What is required:
Copy out, exactly and with nothing else, the stretch of lines that starts at the line containing "[723,465,877,478] // Scenario" and finishes at the end of the data.

___ Dataset extract

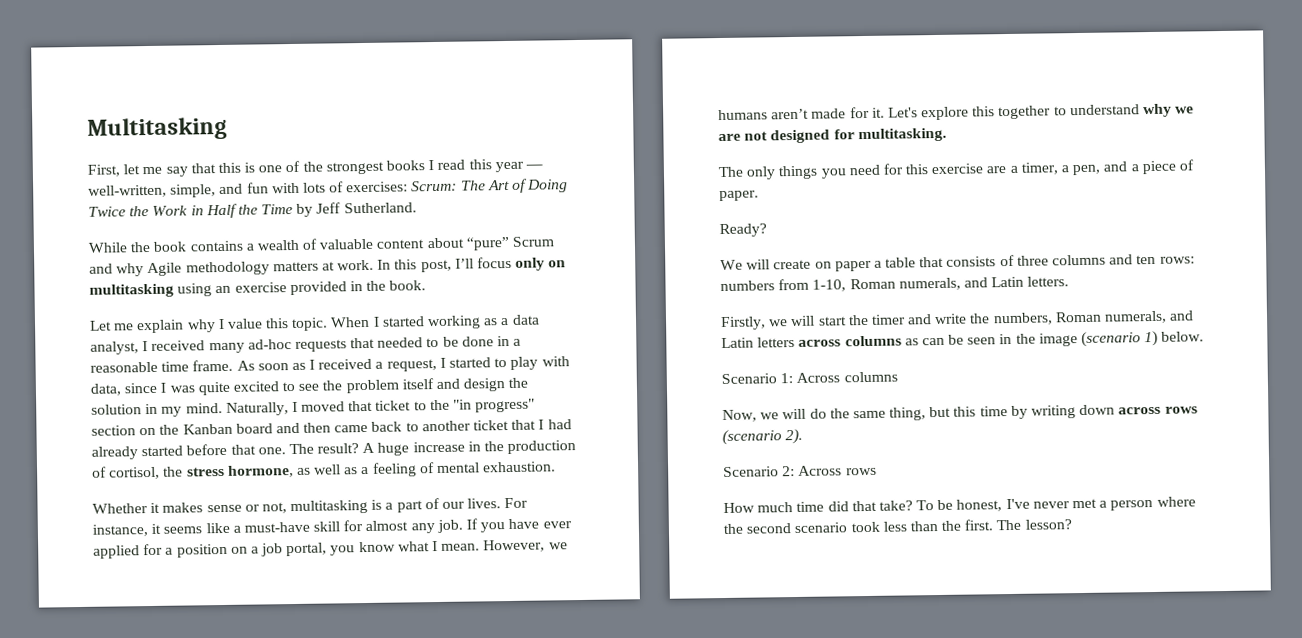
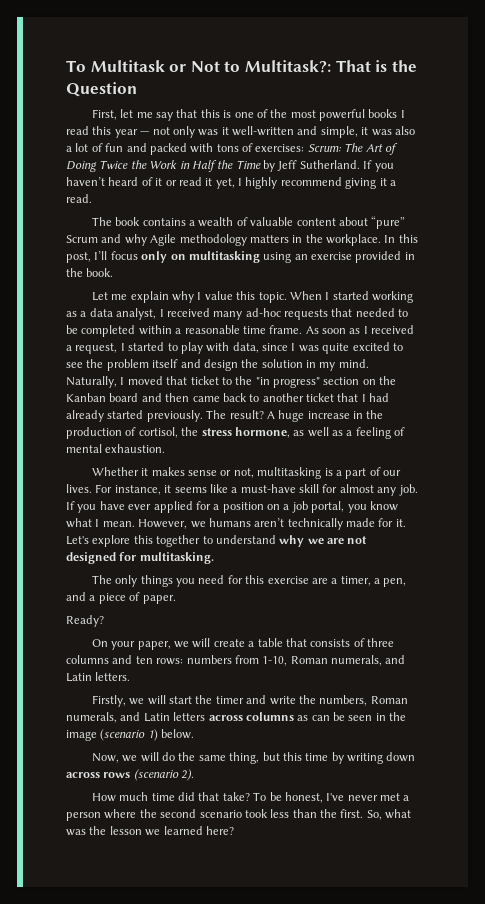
[87,116,227,141] Multitasking -> [66,60,417,73] [66,82,137,97] To Multitask or Not to Multitask?: That is the Question
[325,161,384,175] strongest -> [290,109,366,121] most powerful
[88,182,326,198] well-written, simple, and fun with lots -> [152,126,415,138] [66,143,239,155] not only was it well-written and simple, it was also a lot of fun and packed with tons
[88,241,152,253] // While the -> [363,160,394,172] [66,177,396,189] [66,194,92,203] [91,217,112,226] If you haven’t heard of it or read it yet, I highly recommend giving it a read. // The
[321,259,375,271] at work. -> [292,234,381,246] in the workplace.
[461,335,511,347] done in -> [81,325,172,337] completed within
[186,443,286,456] before that one. -> [146,410,203,422] previously.
(810, 114) none -> [287,518,343,530] technically
[720,259,872,272] We will create on paper -> [91,638,245,650] On your paper, we will create
[721,371,898,385] // Scenario 1: Across columns -> (195, 734) none
[723,465,877,478] // Scenario 2: Across rows -> (195, 775) none
[996,519,1072,531] The lesson? -> [366,809,412,820] [66,826,234,836] So, what was the lesson we learned here?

______

Exercise output:
[723,465,877,478] // Scenario 2: Across rows -> (195, 775) none
[996,519,1072,531] The lesson? -> [366,809,412,820] [66,826,234,836] So, what was the lesson we learned here?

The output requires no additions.